L’extravagance, St-Pete’s Beach

Pimenter son séjour d’un zeste d’extravagance et séjourner, ne serait-ce qu’une fois dans sa vie, au Don CeSar Resort, emblématique château rose vif qui se découpe avec élégance sur fonds de ciel, souvent bleu dans cette région. Pour goûter au luxe, au spa sur la plage, à l’environnement agréable des deux grandes piscines, au tartare de thon ou au crabe d’Alaska. Au meilleur du monde quoi ! Le portefeuille panique ? Bof… on peut calmer ses angoisses en raccourcissant la durée du séjour, l’idée c’est de s’offrir du bon temps sans déclarer faillite au retour. N’empêche, on peut trouver une chambre pour 250$ la nuit, s’y ajoutera facilement une facture de plus ou moins 200$ pour le souper si on s’offre un repas élaboré et une bouteille de vin. Peut-être une façon de souligner un anniversaire spécial.

Deux super plages

Celle de Siesta Key avec son sable blanc à la texture farineuse. Une chaude caresse pour les pieds qui afflue doucement jusqu’au cœur.
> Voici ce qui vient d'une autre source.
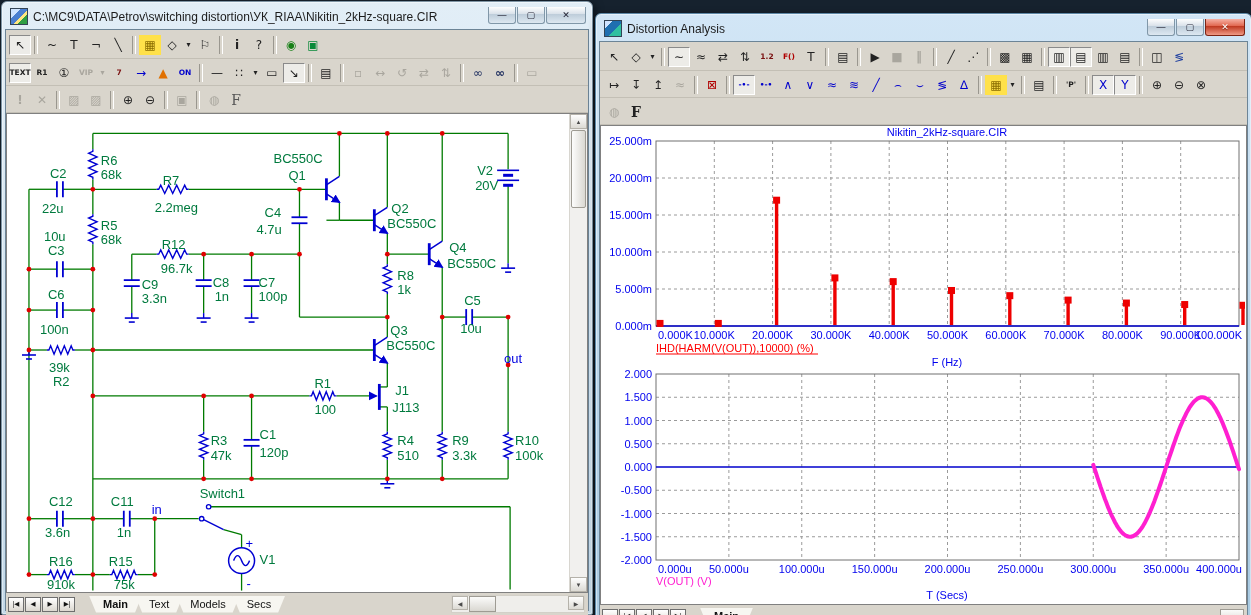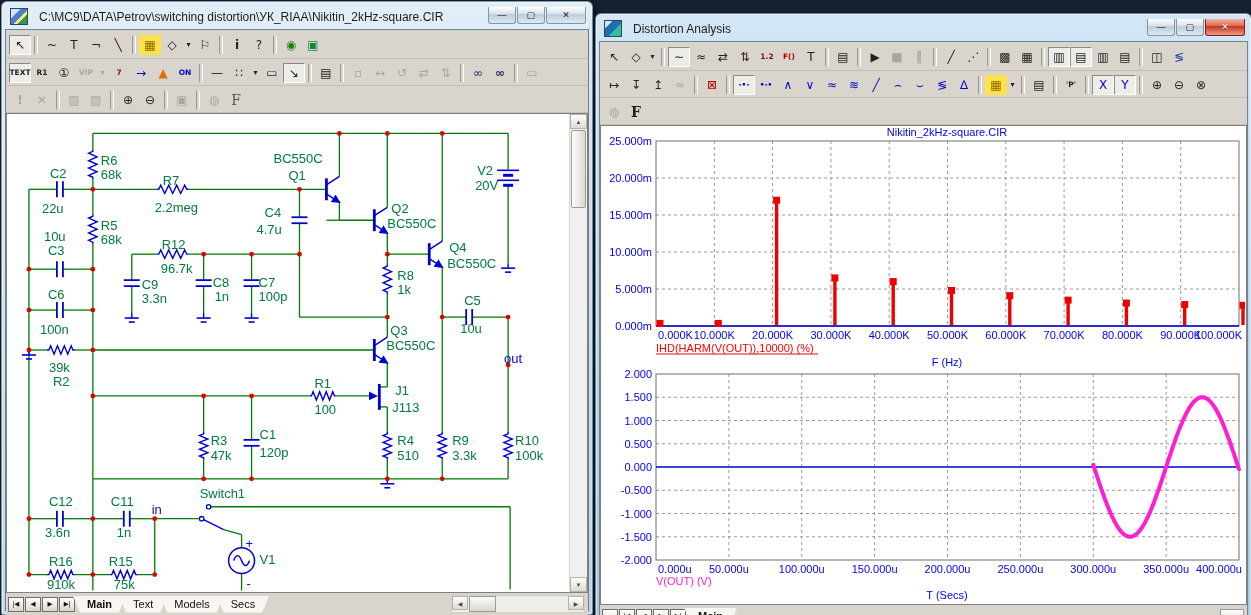"C:\MC9\DATA\Petrov\switching" .titlebar { gap: 11px -> 5px }
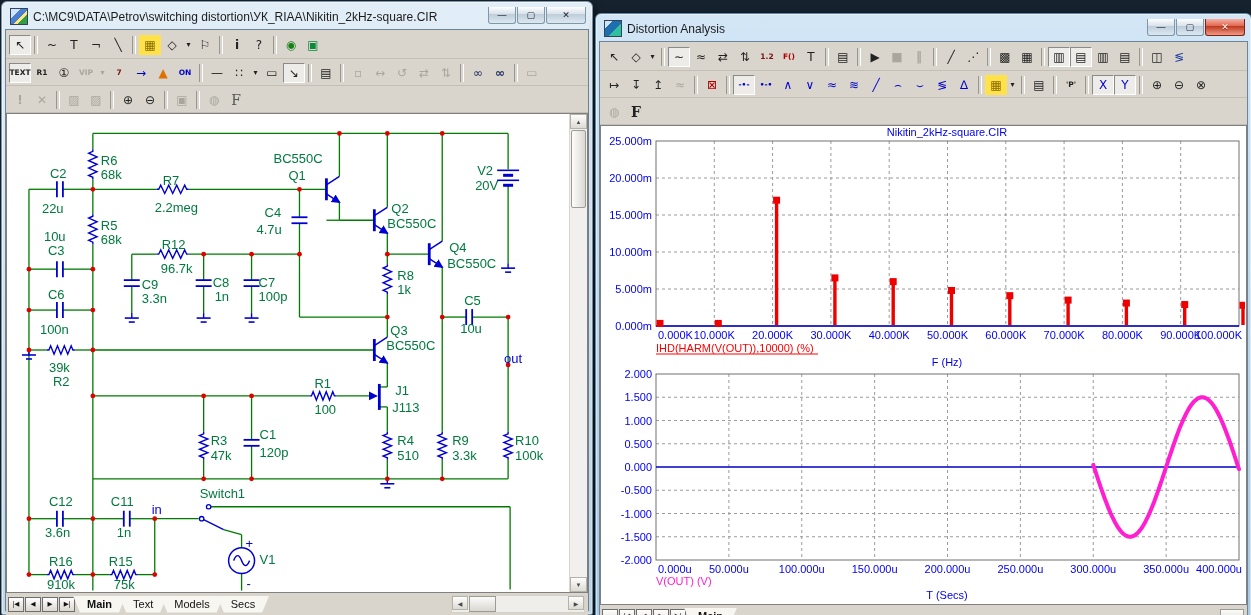"Main" .tabs { margin-left: 4px -> 20px }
Celle de Longboat Key fait 17 km. Elle attire les pêcheurs que l’on voit ça et là lancer leurs lignes depuis le rivage; ainsi que plusieurs variétés d’oiseaux qui se nourrissent de poissons comme les hérons, les aigrettes, et les pélicans qui font facilement amis avec les humains.

LongBoat Key est un sanctuaire d’oiseaux. Ils sont toujours présents sur la plage

Infos pratiques

S’y rendre. Montréal/Tampa en automobile, c’est quelques 2 400 km. Il est possible de faire le trajet en 3 jours.

En avion, Air Canada offre quelques vols directs vers Tampa et plusieurs vols avec correspondance à Toronto. Les principaux transporteurs américains offrent aussi des vols avec correspondance. Une fois là-bas, la location d’une voiture sera nécessaire pour se déplacer.

Quand ? S’il fait assez beau la plupart du temps sur le Golfe du Mexique, la période de mars à mai est particulièrement agréable. Les refroidissements hivernaux sont passés et la période des chaleurs humides et des orages tropicaux n’est pas encore commencé.

On planifie y passer deux semaines ? On peut alors répartir son temps et séjourner à St.Pete’s Beach (il y a bien d’autres hôtels plus abordables que le Don CeSar); à Longboat Key et à Sanibel, et de chaque endroit, rayonner vers les points qui nous intéressent.

Visiter : Les quartiers d’hiver de Thomas Edison à Fort Myers. Le Ringling Museum of Art à Sarasota. La Mote Marine Aquarium à Longboat Key.

Des manèges pour les enfants ? Busch Garden à Tampa; Disneyworld et les parcs thématiques d’Orlando, à une heure et demie de route de St.Pete’s Beach.

Une version de cet article a été publiée dans le magazine Châtelaine de février 2012.